▶ **Task**: Pick every line out of the entries below that holds the string "latest", and report them.

(Exercise materials Opens)

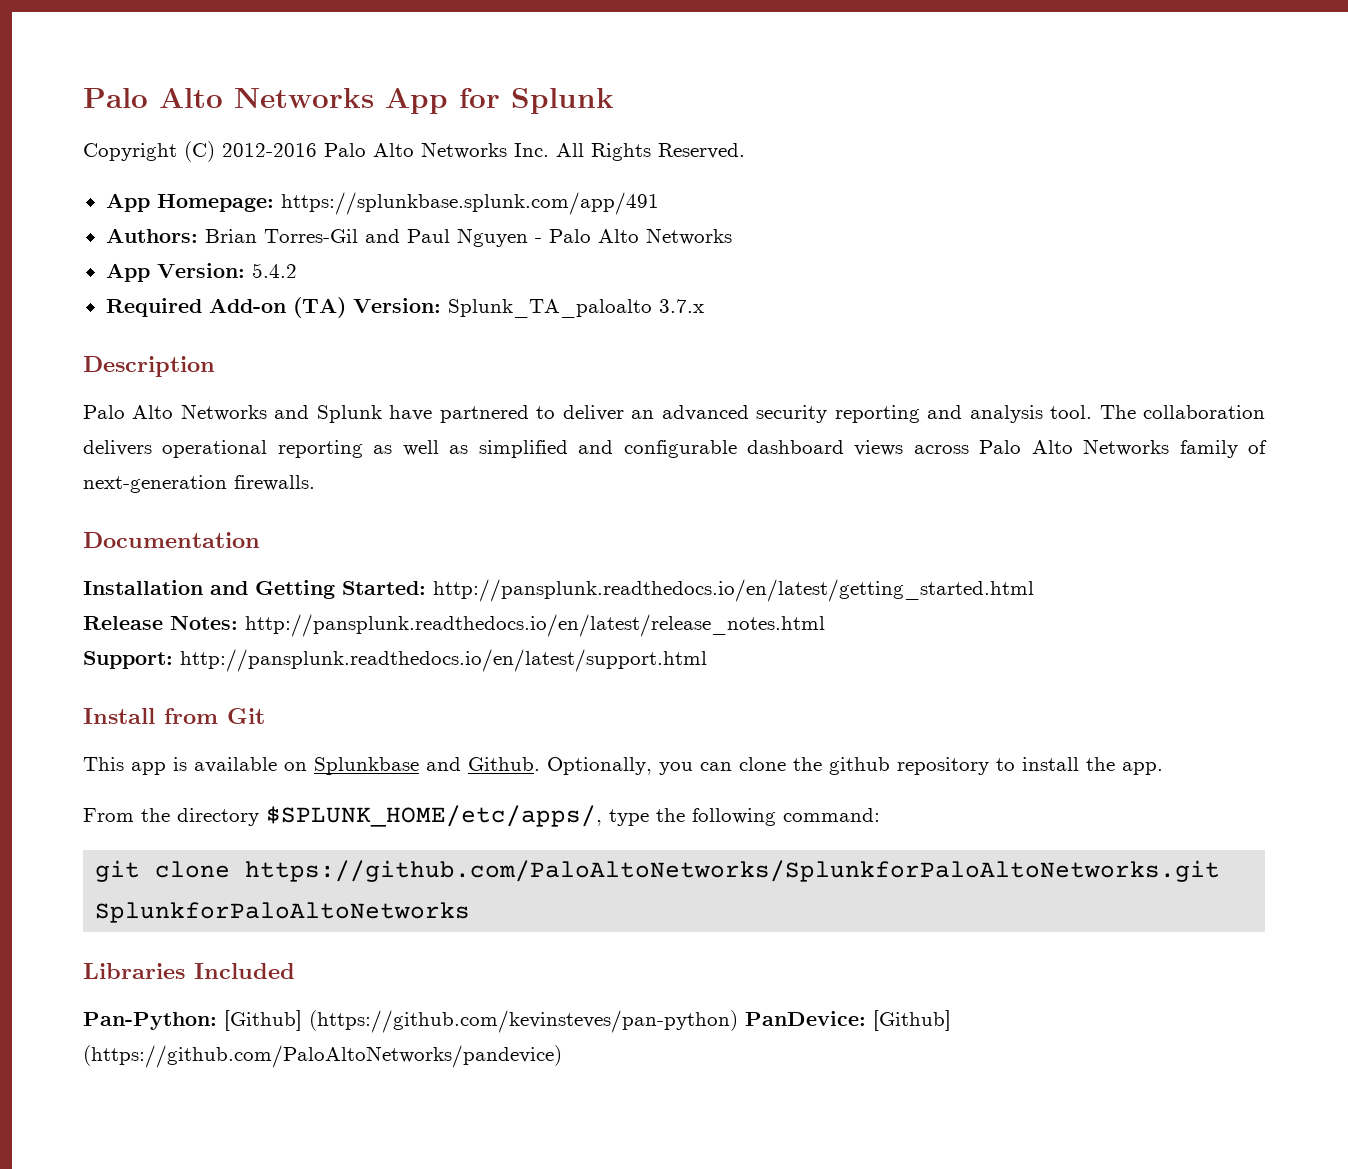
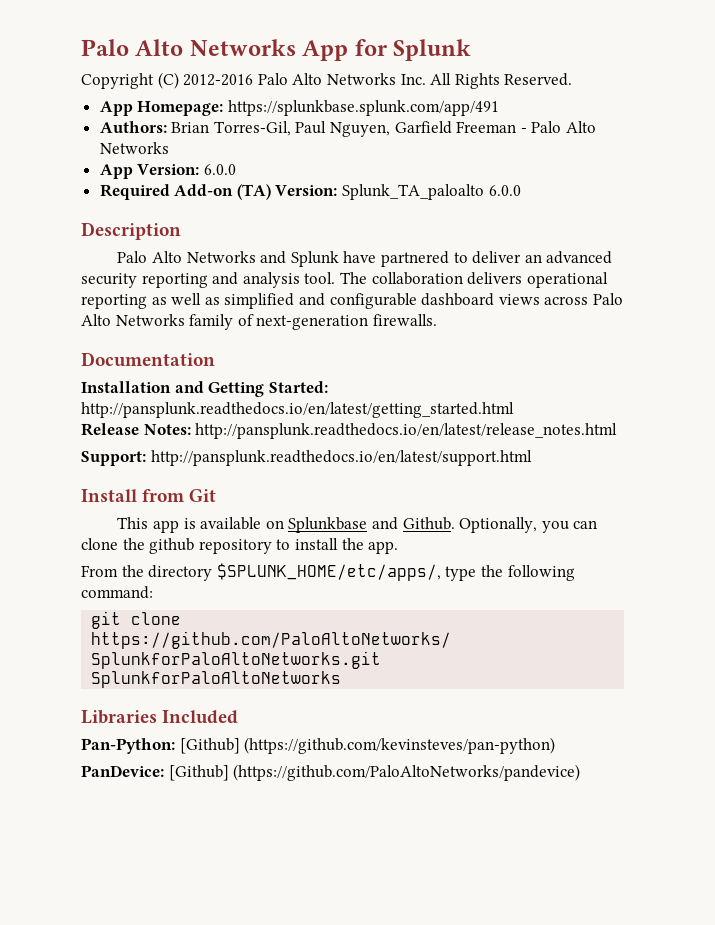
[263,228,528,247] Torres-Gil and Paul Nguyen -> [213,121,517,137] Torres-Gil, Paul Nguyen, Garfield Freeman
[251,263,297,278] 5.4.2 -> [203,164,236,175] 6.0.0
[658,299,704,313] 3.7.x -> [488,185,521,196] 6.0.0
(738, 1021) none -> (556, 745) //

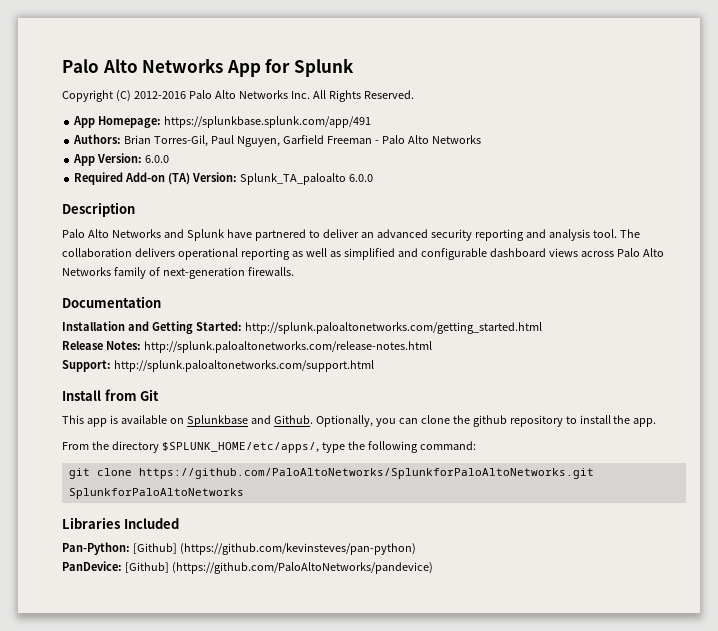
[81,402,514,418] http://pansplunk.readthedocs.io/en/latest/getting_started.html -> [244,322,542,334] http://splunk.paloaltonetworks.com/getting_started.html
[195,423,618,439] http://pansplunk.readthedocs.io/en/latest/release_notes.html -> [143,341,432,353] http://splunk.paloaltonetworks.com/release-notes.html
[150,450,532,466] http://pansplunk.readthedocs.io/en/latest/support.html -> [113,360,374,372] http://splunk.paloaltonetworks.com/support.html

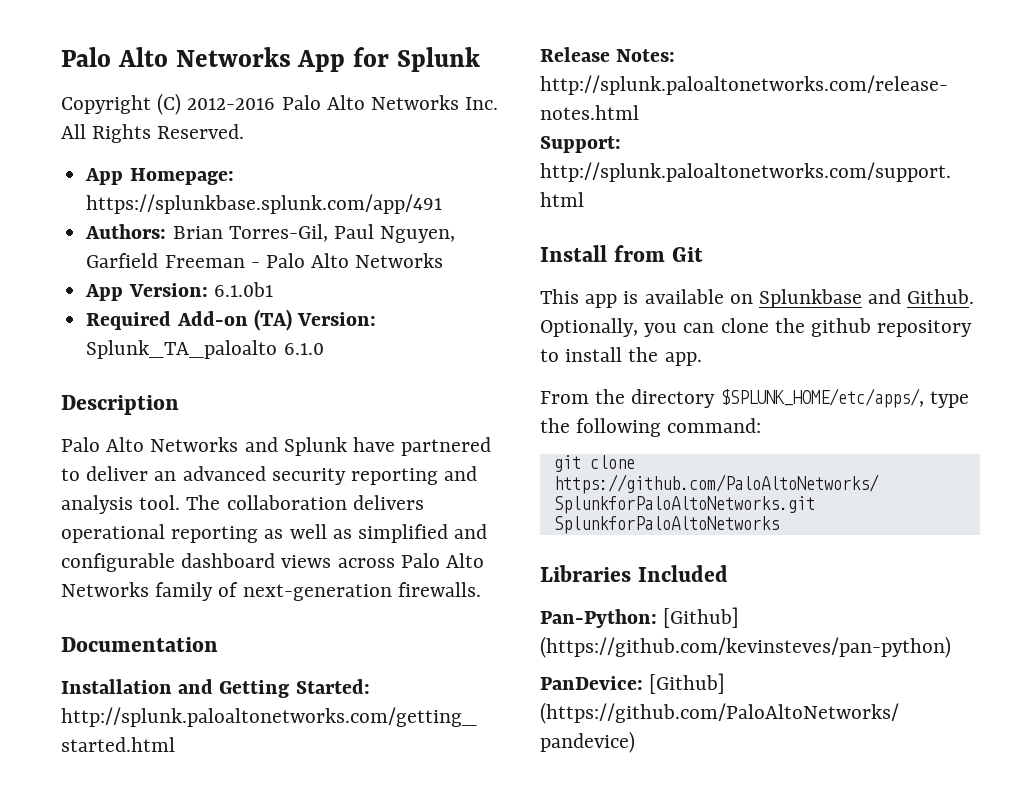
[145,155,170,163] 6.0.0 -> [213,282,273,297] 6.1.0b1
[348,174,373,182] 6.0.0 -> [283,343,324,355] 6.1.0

(Exercise materials Closes)
(Exercise materials Opens)

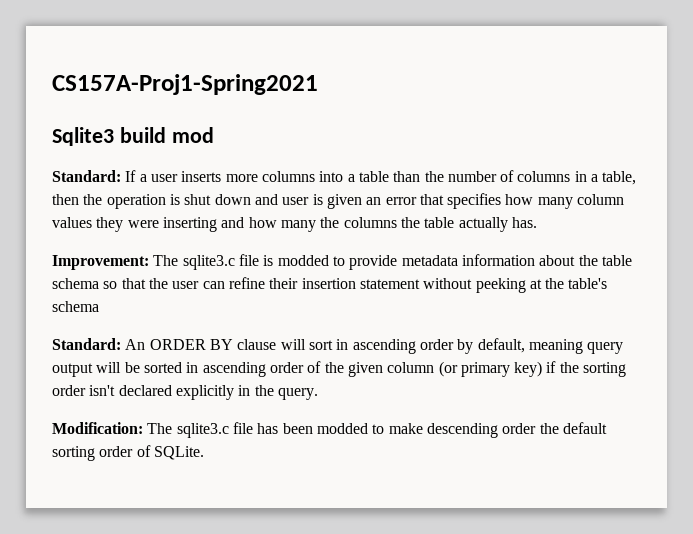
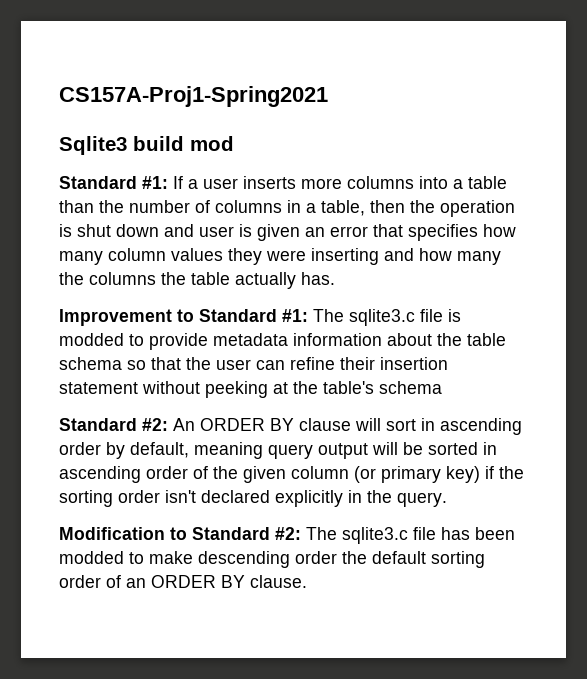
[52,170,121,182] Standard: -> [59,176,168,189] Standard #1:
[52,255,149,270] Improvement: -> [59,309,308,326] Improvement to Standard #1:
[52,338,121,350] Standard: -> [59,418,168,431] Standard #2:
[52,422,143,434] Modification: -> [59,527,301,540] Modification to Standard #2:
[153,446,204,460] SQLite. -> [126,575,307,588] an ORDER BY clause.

(Exercise materials Closes)
(Exercise materials Opens)

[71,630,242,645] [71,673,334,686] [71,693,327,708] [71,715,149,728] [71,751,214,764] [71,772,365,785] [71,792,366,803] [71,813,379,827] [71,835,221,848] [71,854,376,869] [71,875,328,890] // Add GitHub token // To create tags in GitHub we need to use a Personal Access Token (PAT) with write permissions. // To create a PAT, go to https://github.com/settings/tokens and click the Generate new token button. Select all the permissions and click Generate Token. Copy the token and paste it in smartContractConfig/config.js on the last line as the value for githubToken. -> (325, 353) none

(Exercise materials Closes)

▶ **Response to the task**:
[81,402,514,418] http://pansplunk.readthedocs.io/en/latest/getting_started.html -> [244,322,542,334] http://splunk.paloaltonetworks.com/getting_started.html
[195,423,618,439] http://pansplunk.readthedocs.io/en/latest/release_notes.html -> [143,341,432,353] http://splunk.paloaltonetworks.com/release-notes.html
[150,450,532,466] http://pansplunk.readthedocs.io/en/latest/support.html -> [113,360,374,372] http://splunk.paloaltonetworks.com/support.html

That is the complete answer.